Unlike equity market, commodity market would have less influenced by domestic events. Which have a very small role to play in commodity market. Commodity markets are largely influenced by Data releases from US, European countries, China (Major metal consumer/producers), and Chiele.

Indian market varies in accordance with international market such as NYMEX and LME. 

Demand and Supply is also affect Indian commodity market. More demand leads to more price rise. Some events like labor strikes at important strikes, environmental issues, Geopolitical situations etc will change Demand supply ratio. You can analyze the inventory data that released by London metal exchange in daily and weekly basis.

Jobless Data releases from Unites States are a major factor that affects base metals and dollar. It affect badly if the unemployment is higher. 

GDP rate of a country is also affect commodity market. Good GDP from US and other European countries leads to more rise in base metals.

When Crude oil inventories release on Wednesday it will instantaneously affect crude oil price. Likewise, Natural Gas inventories release on Thursday will also make instant effect on Natural Gas prices.

Connection between Global market and Indian commodity market

Currency volatility

The energy commodities like, crude oil, gold, copper, silver, zinc etc are actively traded in MCX. These show some strong correlation with the global futures contract. There exists a strong correlation of 98.70 per cent between MCX crude oil futures and Nymex crude oil futures, with it rarely falling below 97 %. The currency volatility, especially USD-INR volatility leads to changes in the correlation. If there is a sharp weakness in the rupee, then it results a higher domestic prices. Similar events occur in 2013, even in the inactive global prices. MCX gold and MCX silver futures also shows a very high correlation values corresponds to their benchmark Comex contracts. There is nearly 70 per cent of correlation between MCX gold futures and Comex gold futures within 100 days.  

In the past, for a considerable time period the correlation was around 99 per cent. In recent times it seems to have a lower correlation. This is because of the combined effect of volatility in the rupee and distortion due to the increased import duty of gold and silver. So a better alternative to Indian traders who want better correlation with global contracts are hedge future contracts. Gold hedge and silver hedge futures provided by NCDEX. These are exclusive of customs duty, local sales tax and any other charges. These contracts are not influenced by changes in Indian import duty or other duties.

Market hours

Since Indian commodity markets are active till 11.30 pm at night, thus Indian metals and energy futures have a higher intraday correlation with global futures. In the case of MCX copper futures, it has about 98.20 per cent correlation with LME copper prices. Not only copper but also MCX Zinc, Aluminium, Lead, and Nickel future contracts shows a very strong correlation with corresponding benchmark contracts on the LME. 
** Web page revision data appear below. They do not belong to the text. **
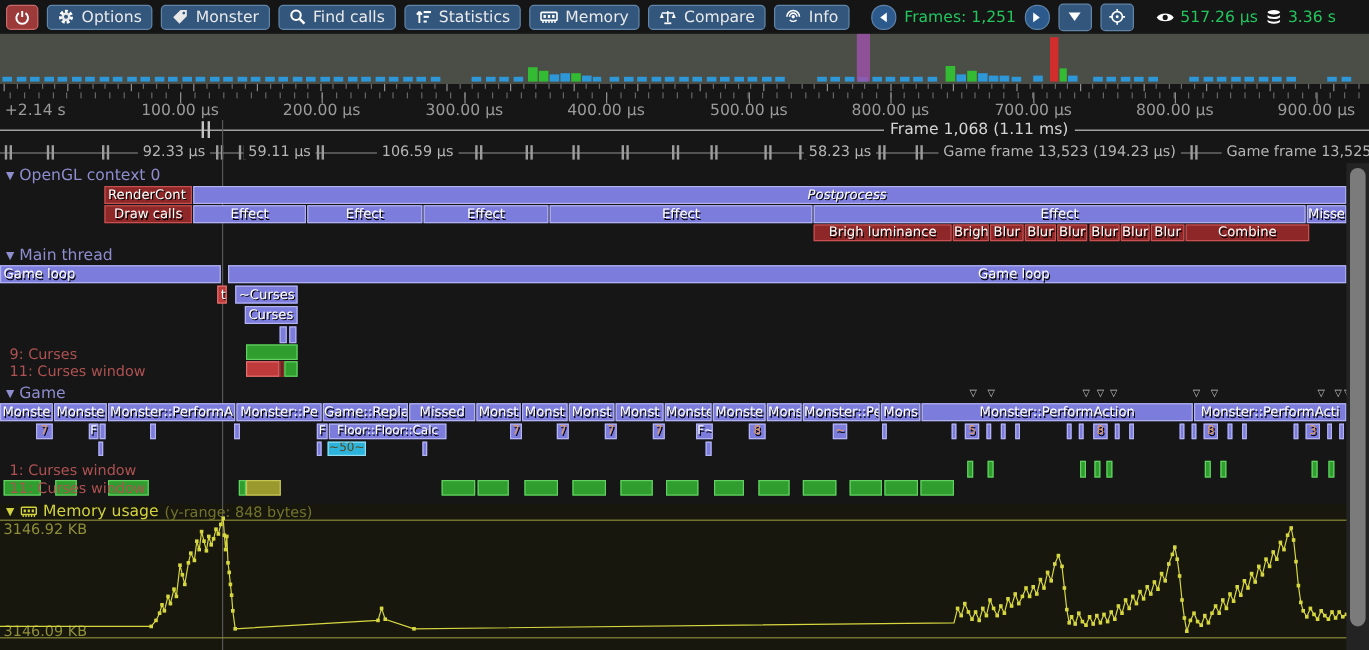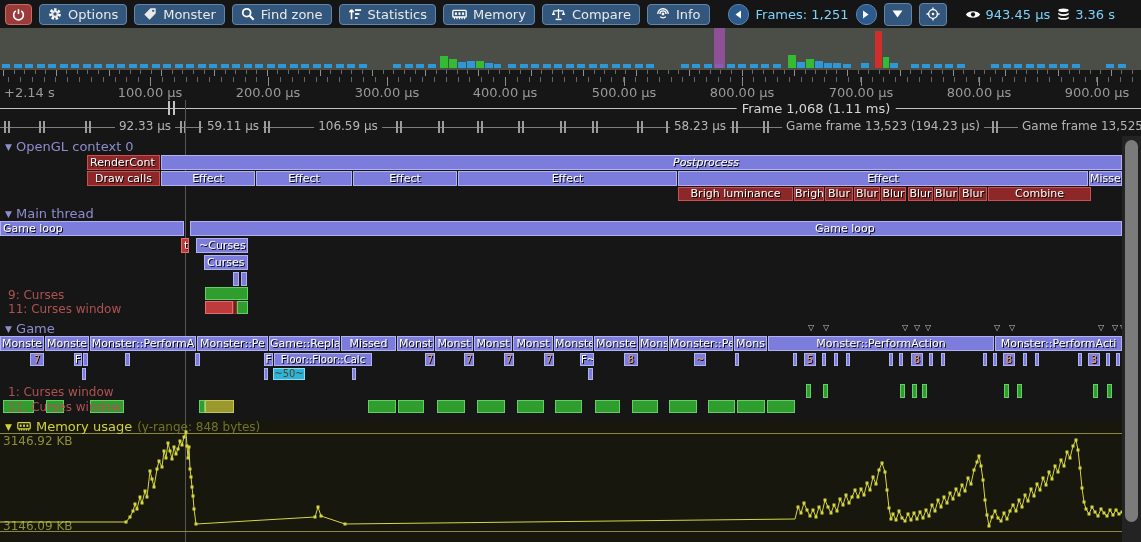"Find zone" span { text: zone -> calls }
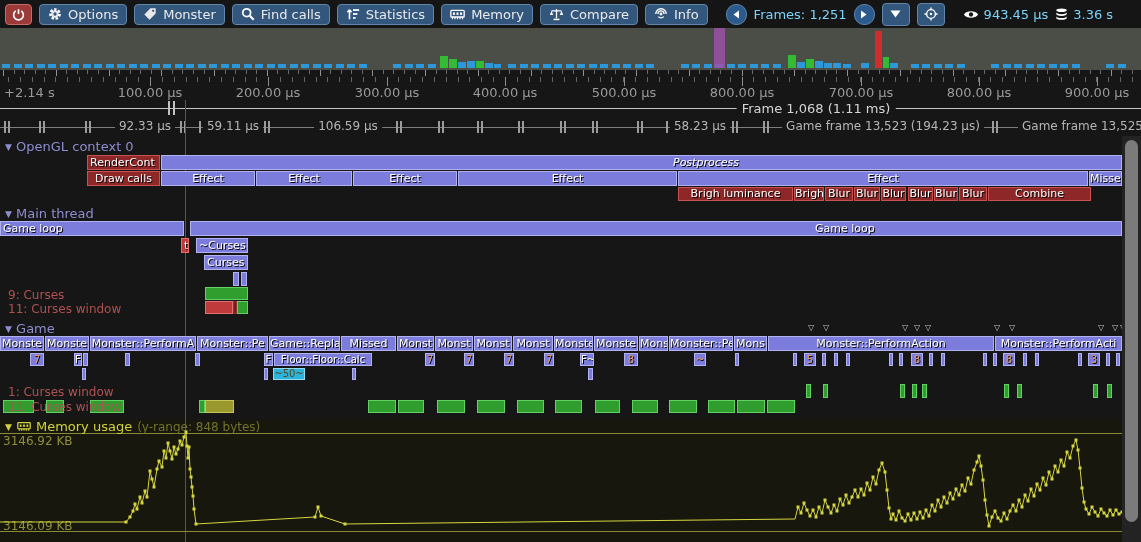"Frames: 1,251" .tstat { color: #7dd3fc -> #22c55e }
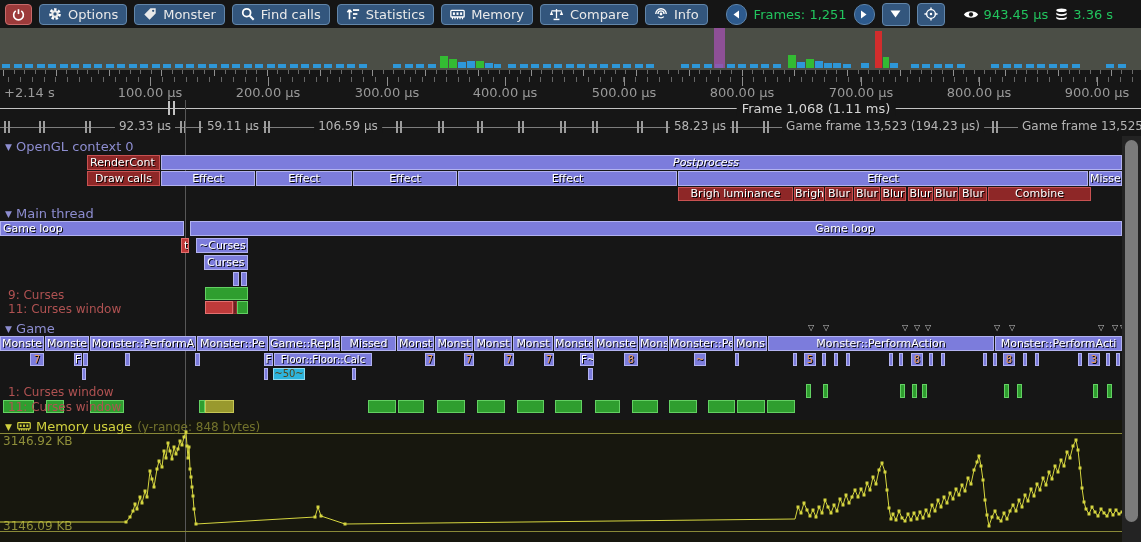"943.45 µs" span { text: 943.45 -> 517.26 }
In fact, agricultural commodities also have a better correlation with international benchmark contracts. Just like metal and energy commodities in MCX but not that much strong. 

Deviation in prices

India is an important exporter of soyameal and a big importer of soya oil. Owing to high import duty structure soyabeans in India are not freely traded. Indian soya oil and meal prices are influenced by global changes in these, which in turn influence domestic prices. 

Similarly, India is the second largest producer of cotton and also the second largest exporter of cotton. However, International prices also have some impact on domestic agriculture commodities prices.   

Rupee volatility, import duty change along with domestic supply and demand all these plays major role in deviation between Indian and overseas price. Thus, Indian cotton demand and supply affects international prices.